= EXERCISE OBJECTIVE =
Present the count of lines in the entries below that hold "position", and present nothing else.

= PROVIDED INFORMATION =
——

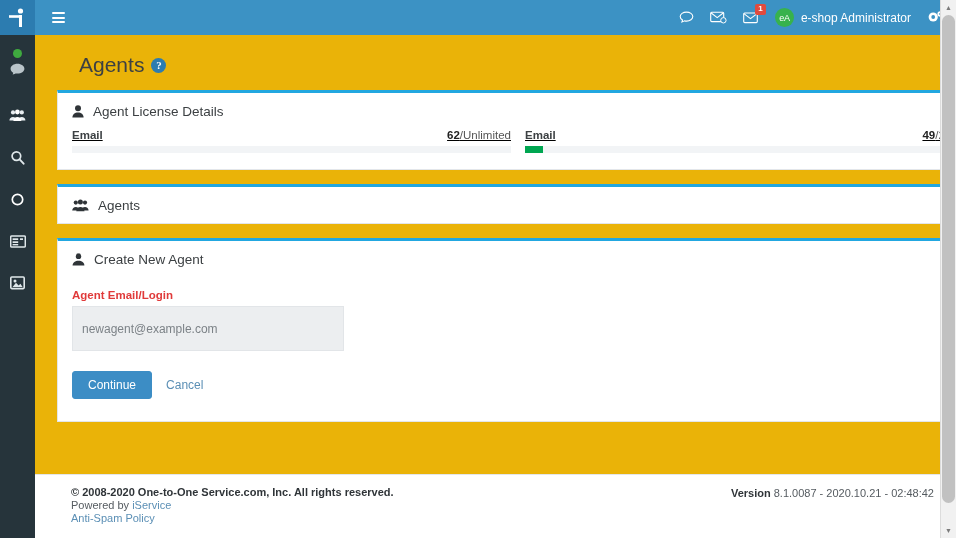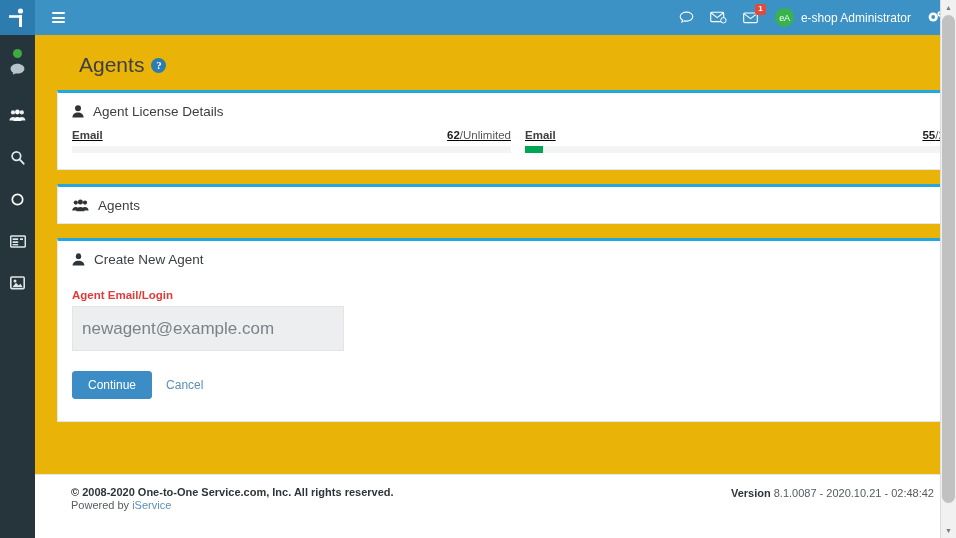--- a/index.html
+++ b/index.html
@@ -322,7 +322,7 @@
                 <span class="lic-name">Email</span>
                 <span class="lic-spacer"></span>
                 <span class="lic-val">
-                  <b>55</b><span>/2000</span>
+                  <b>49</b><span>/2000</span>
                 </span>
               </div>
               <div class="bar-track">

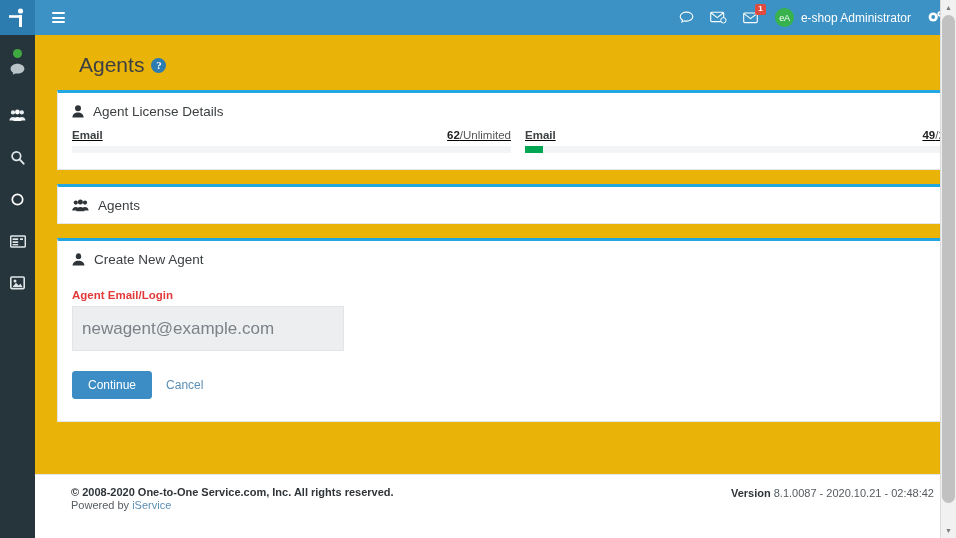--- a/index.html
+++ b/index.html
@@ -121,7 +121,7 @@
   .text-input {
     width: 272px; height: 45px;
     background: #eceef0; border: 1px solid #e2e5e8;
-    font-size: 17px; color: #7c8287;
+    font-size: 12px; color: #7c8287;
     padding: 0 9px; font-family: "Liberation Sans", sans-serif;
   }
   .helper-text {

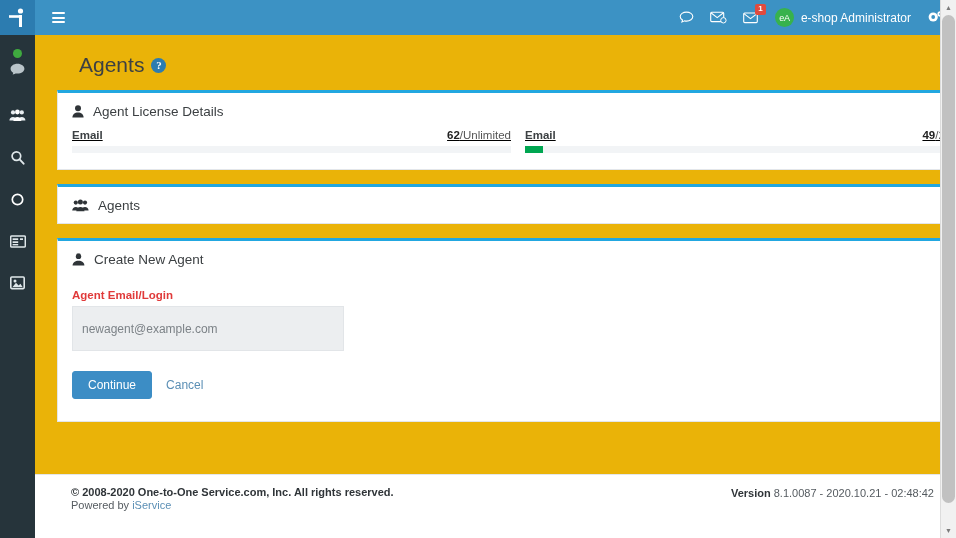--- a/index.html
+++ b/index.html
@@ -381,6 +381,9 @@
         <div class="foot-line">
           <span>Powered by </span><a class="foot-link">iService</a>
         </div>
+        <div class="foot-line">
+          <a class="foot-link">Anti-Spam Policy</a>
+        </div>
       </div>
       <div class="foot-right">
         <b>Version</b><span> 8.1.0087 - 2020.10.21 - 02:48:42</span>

——

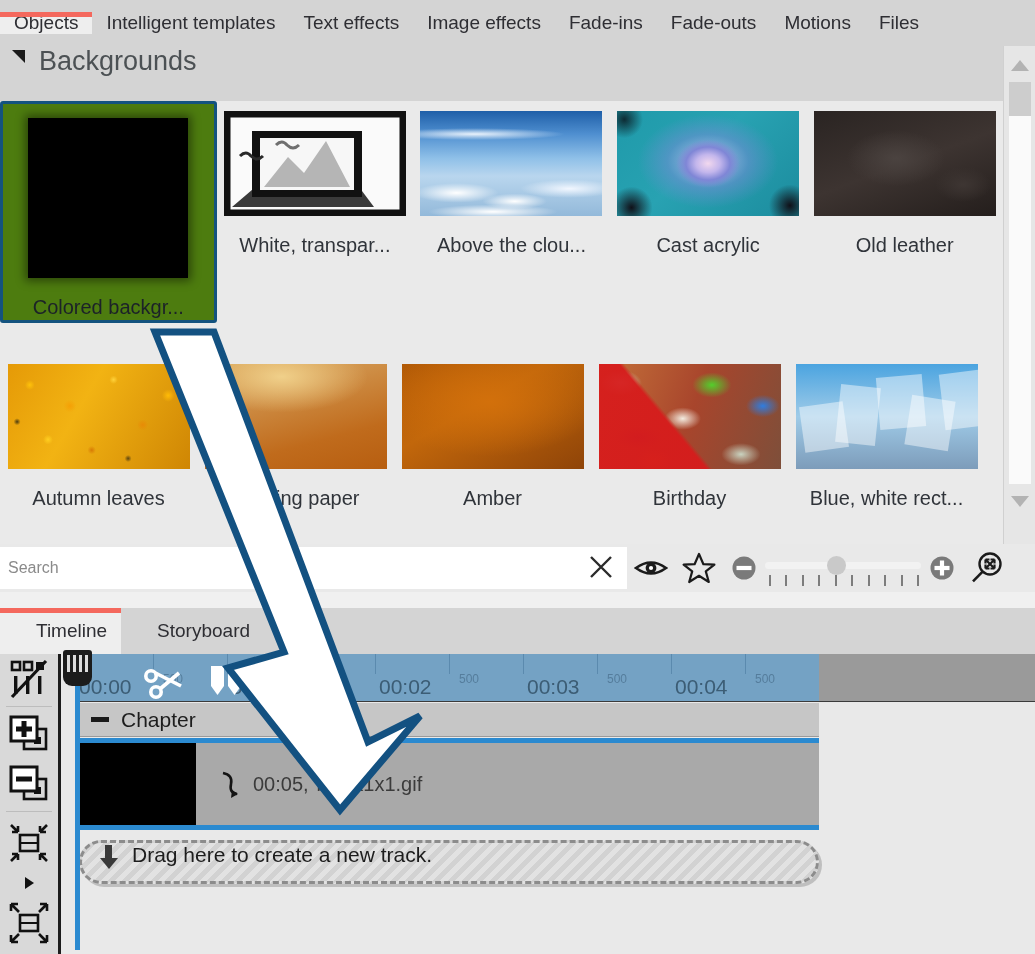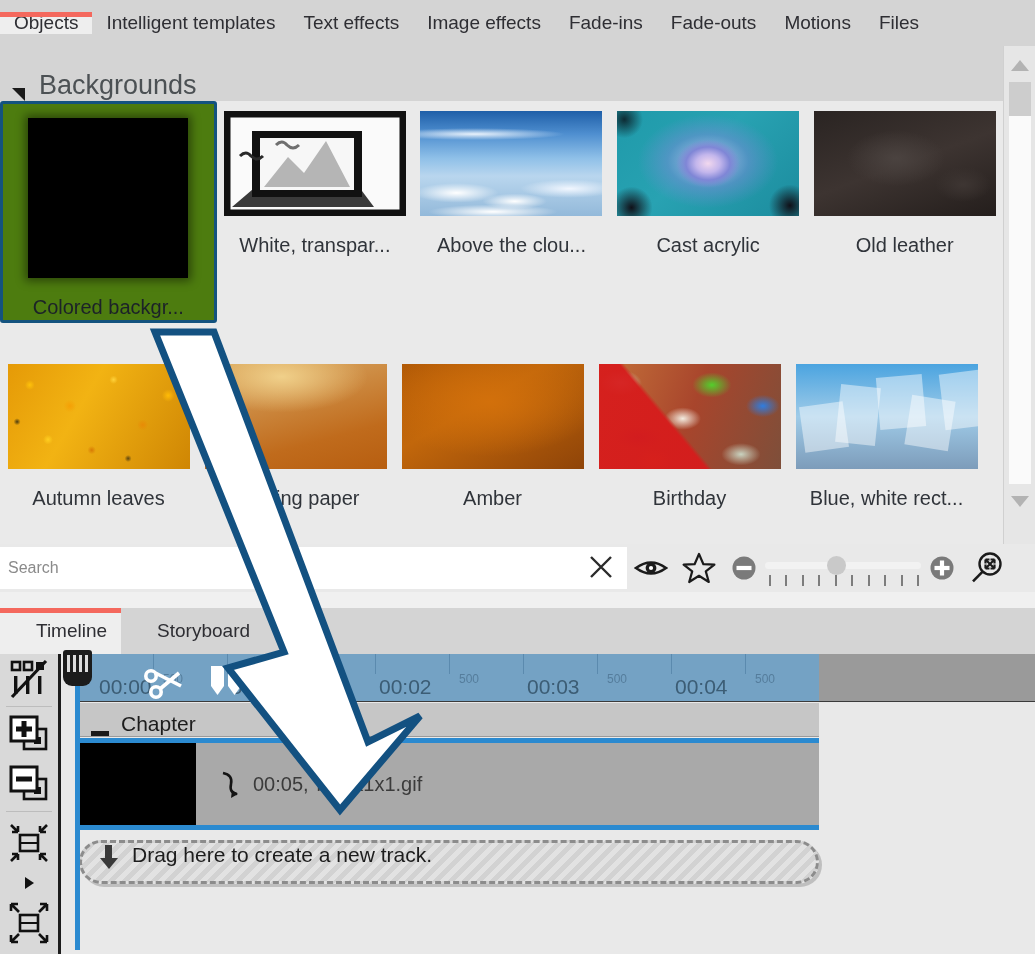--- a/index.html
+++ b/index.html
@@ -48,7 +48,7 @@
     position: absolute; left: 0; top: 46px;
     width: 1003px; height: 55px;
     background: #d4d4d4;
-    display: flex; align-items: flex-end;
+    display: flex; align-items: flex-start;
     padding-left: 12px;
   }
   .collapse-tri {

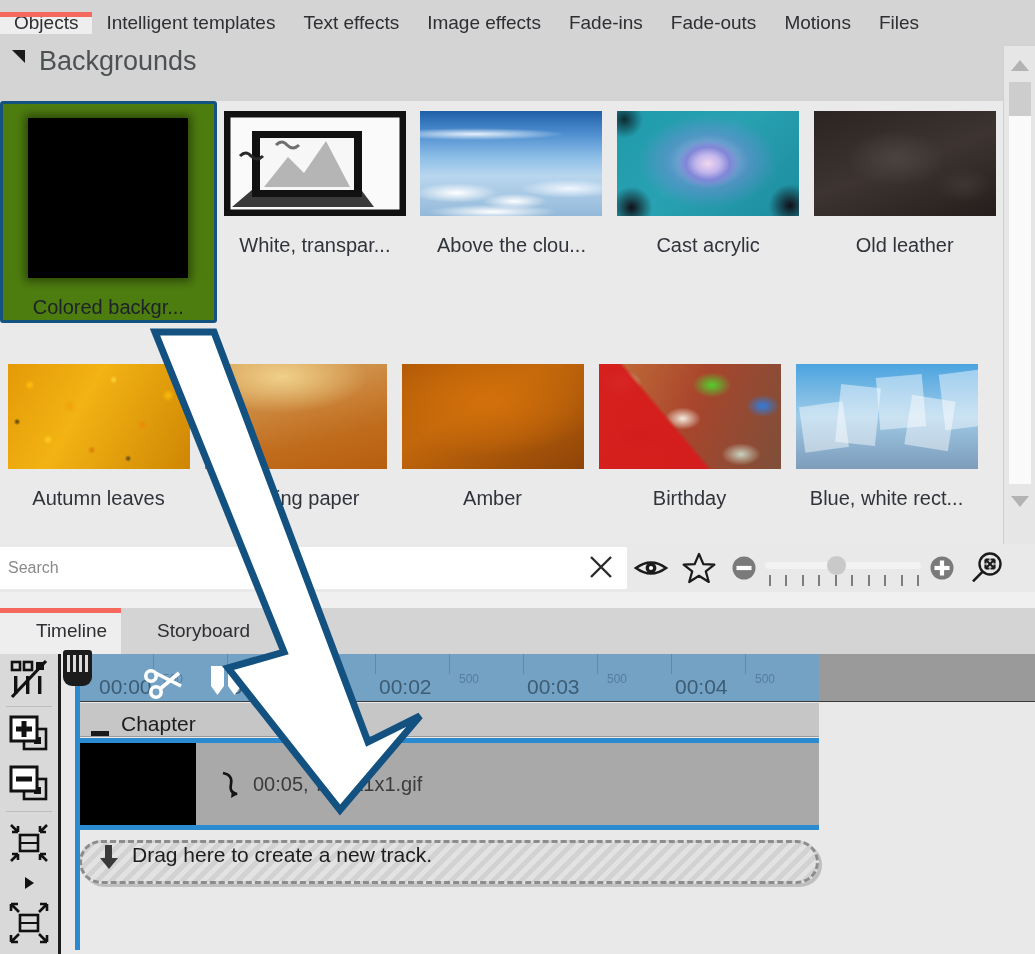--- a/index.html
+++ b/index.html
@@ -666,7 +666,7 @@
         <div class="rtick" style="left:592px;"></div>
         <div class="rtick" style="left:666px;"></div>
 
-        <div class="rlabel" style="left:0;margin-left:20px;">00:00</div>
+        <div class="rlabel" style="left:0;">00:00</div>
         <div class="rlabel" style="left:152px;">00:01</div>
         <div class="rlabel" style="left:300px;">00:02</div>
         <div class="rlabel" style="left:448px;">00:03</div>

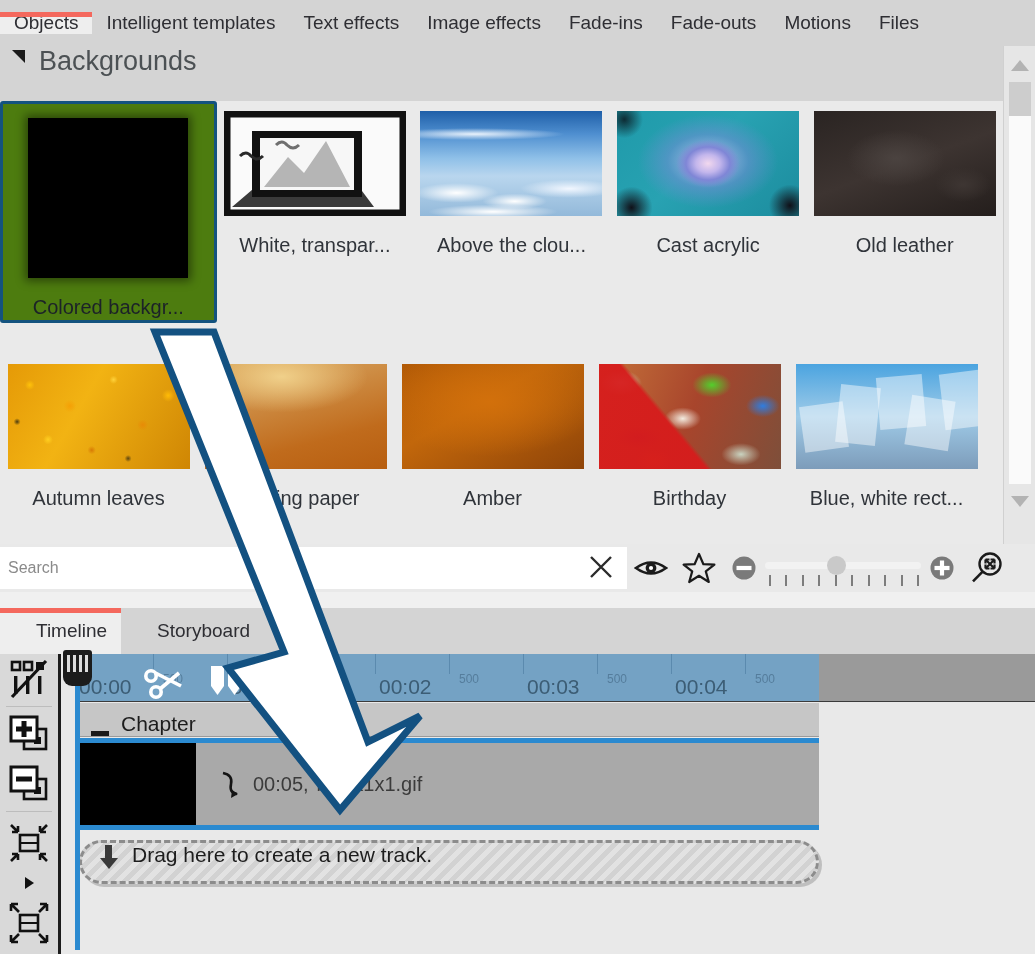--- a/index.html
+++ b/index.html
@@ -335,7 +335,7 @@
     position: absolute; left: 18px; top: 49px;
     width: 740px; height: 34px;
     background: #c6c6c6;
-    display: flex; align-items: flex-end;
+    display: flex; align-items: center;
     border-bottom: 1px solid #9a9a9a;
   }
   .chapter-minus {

——

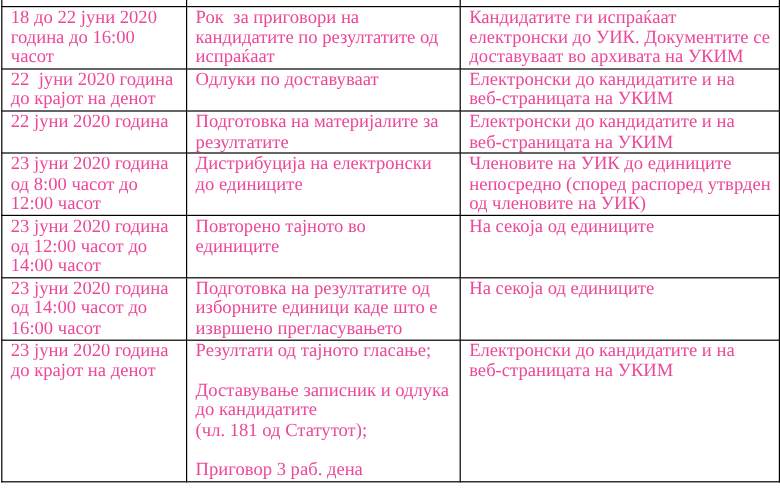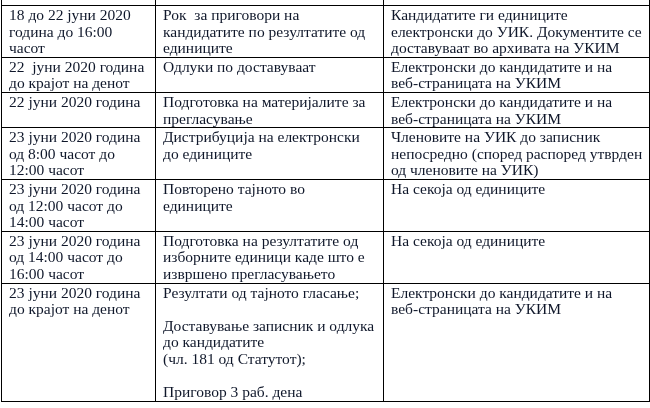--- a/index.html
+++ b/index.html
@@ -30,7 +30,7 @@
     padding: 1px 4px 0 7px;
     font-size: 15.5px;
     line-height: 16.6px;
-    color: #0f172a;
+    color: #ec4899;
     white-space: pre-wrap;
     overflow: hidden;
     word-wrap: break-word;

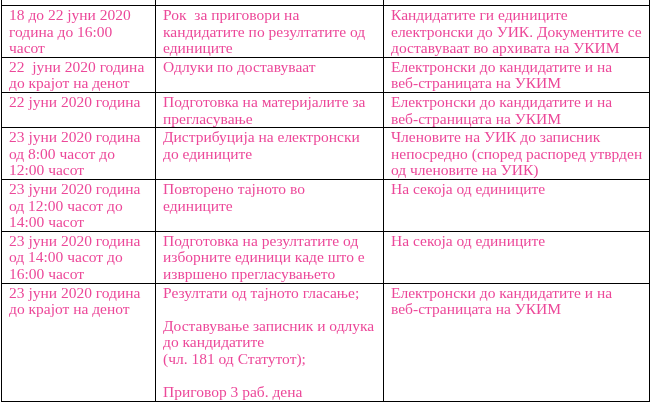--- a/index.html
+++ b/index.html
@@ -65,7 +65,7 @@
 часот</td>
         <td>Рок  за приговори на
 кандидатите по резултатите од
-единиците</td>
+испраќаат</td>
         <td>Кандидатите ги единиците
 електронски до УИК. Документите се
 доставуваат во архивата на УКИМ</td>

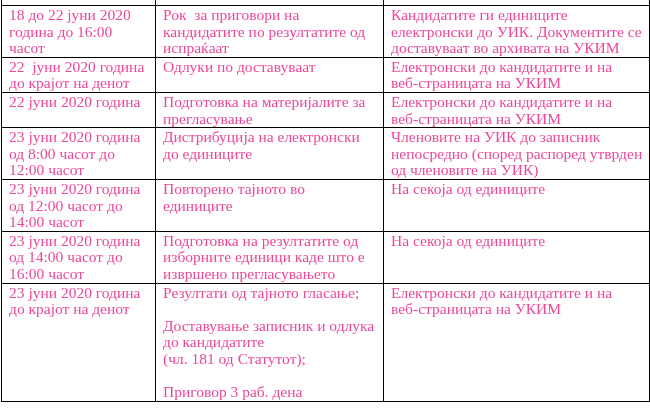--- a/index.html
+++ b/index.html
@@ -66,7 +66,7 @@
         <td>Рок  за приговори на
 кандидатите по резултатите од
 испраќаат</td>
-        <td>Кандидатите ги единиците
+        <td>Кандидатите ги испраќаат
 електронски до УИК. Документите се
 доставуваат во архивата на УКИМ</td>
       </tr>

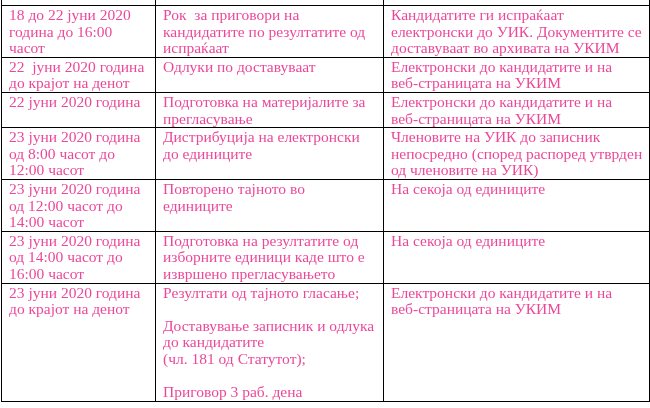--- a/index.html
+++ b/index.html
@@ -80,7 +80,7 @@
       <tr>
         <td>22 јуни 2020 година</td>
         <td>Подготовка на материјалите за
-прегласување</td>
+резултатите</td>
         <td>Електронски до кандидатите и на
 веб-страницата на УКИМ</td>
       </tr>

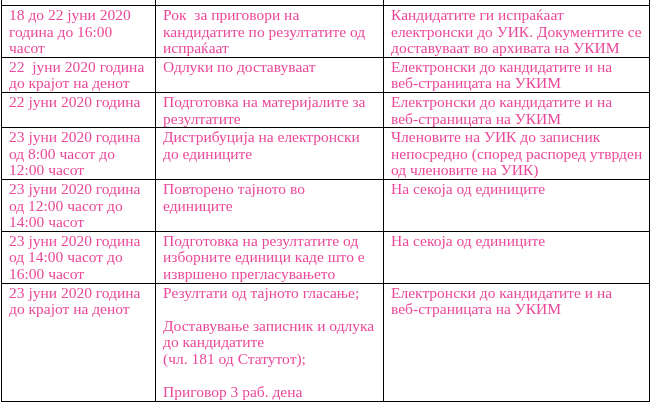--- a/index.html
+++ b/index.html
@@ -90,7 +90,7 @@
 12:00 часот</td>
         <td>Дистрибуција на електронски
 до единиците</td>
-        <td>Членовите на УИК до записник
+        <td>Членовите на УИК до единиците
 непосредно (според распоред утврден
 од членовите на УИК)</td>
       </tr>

——

= RESPONSE AREA =
2